Supplied information Start Marker

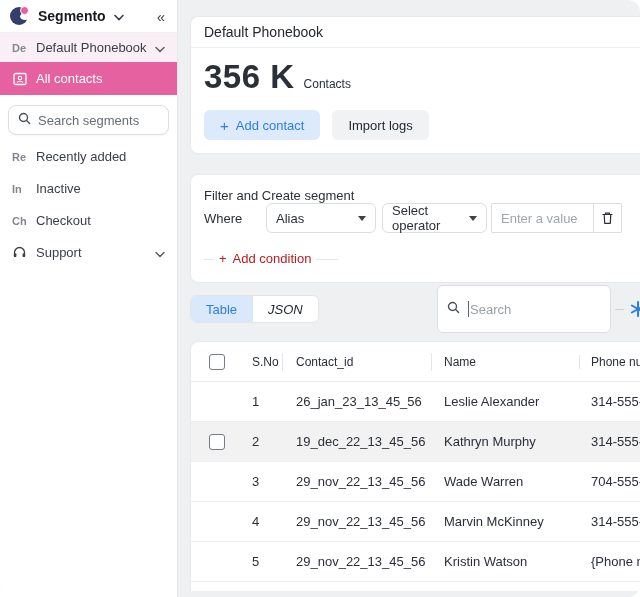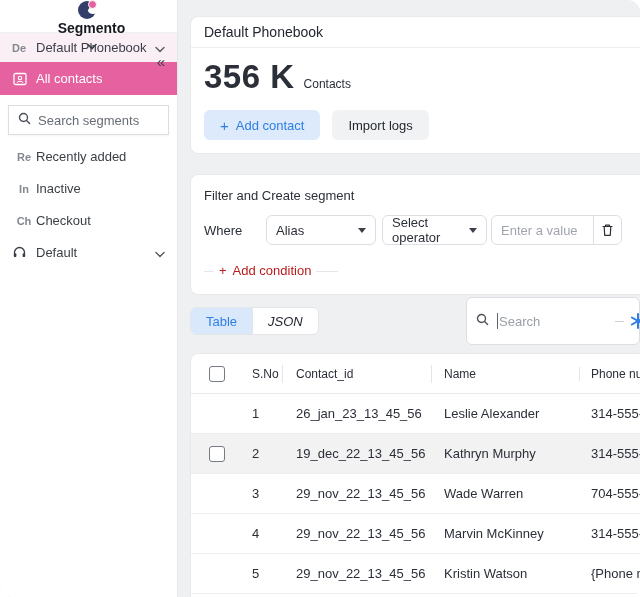"Segmento" .side-top { flex-direction: column -> none }
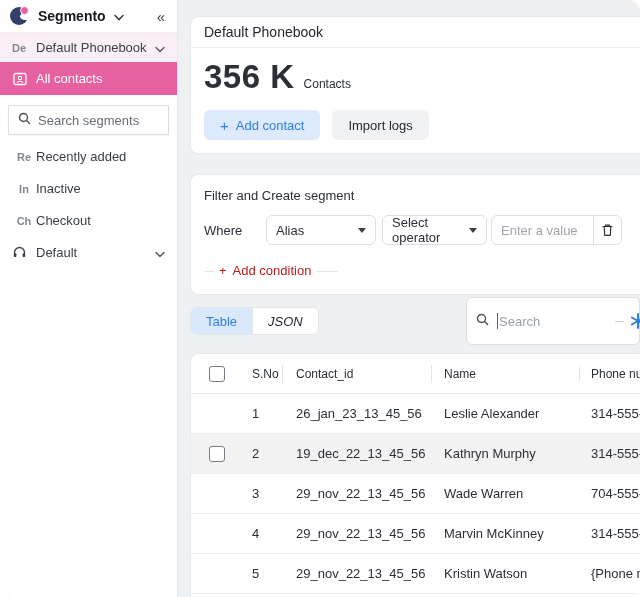"Search segments" .sseg { border-radius: 0 -> 8px }
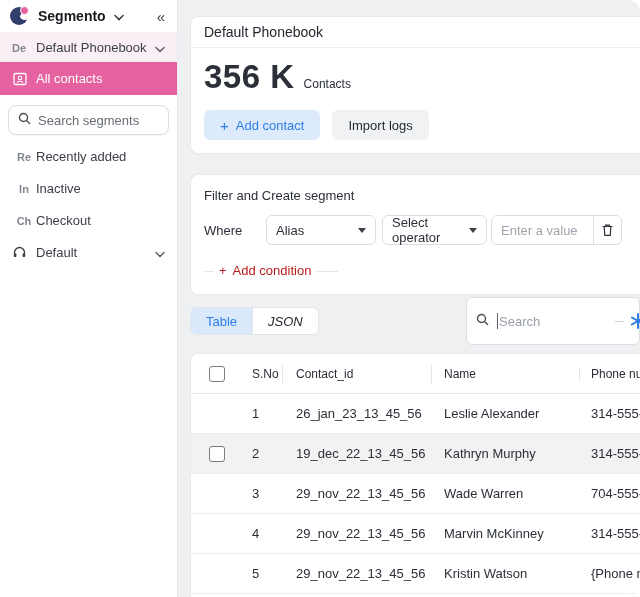"Re" .navlist { text-align: center -> none }
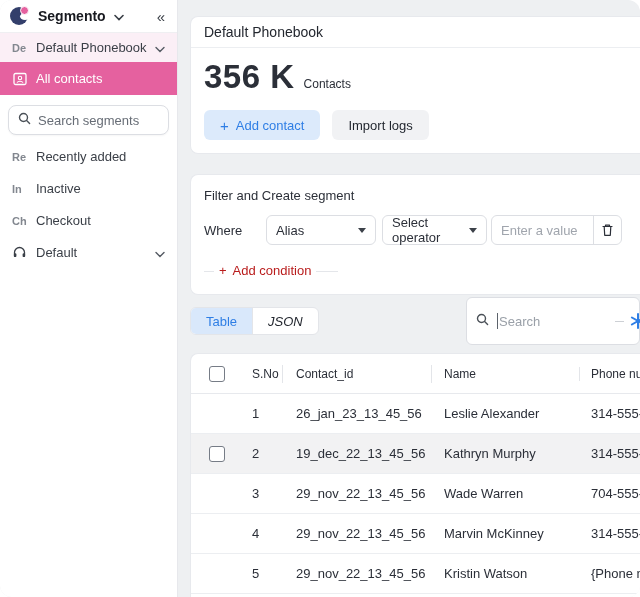"Where" .f-row { margin-top: 12px -> none }
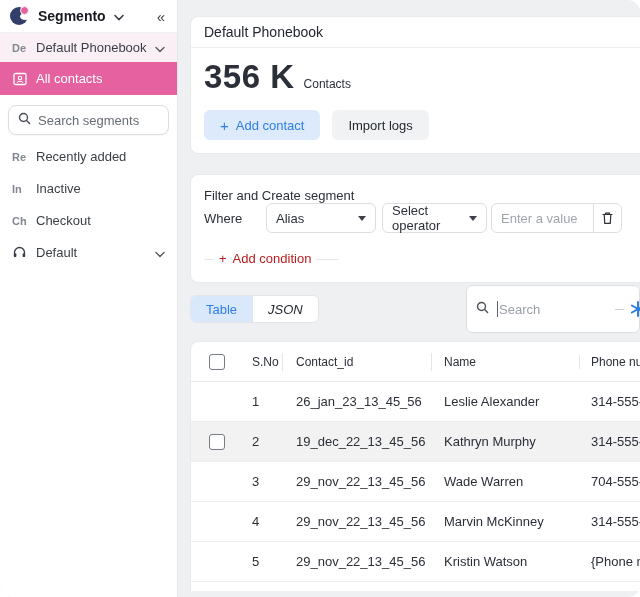"Enter a value" .valgrp { border-radius: 6px -> 1px }
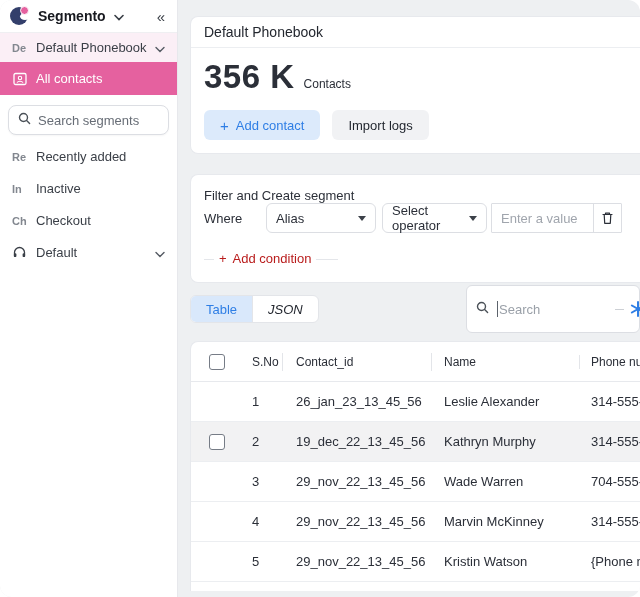"Default" span.lbl { text: Default -> Support }
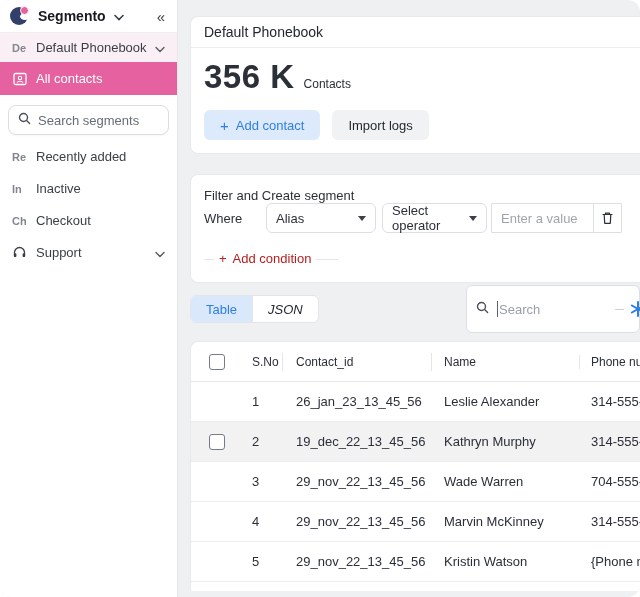"Search" .msearch { margin-right: none -> 29px }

Supplied information End Marker

# Task goal
Starting at the line that contains "text: Default ->", write out every line through the end of the entries, both ends included, without any pictures.

# Task answer
"Default" span.lbl { text: Default -> Support }
"Search" .msearch { margin-right: none -> 29px }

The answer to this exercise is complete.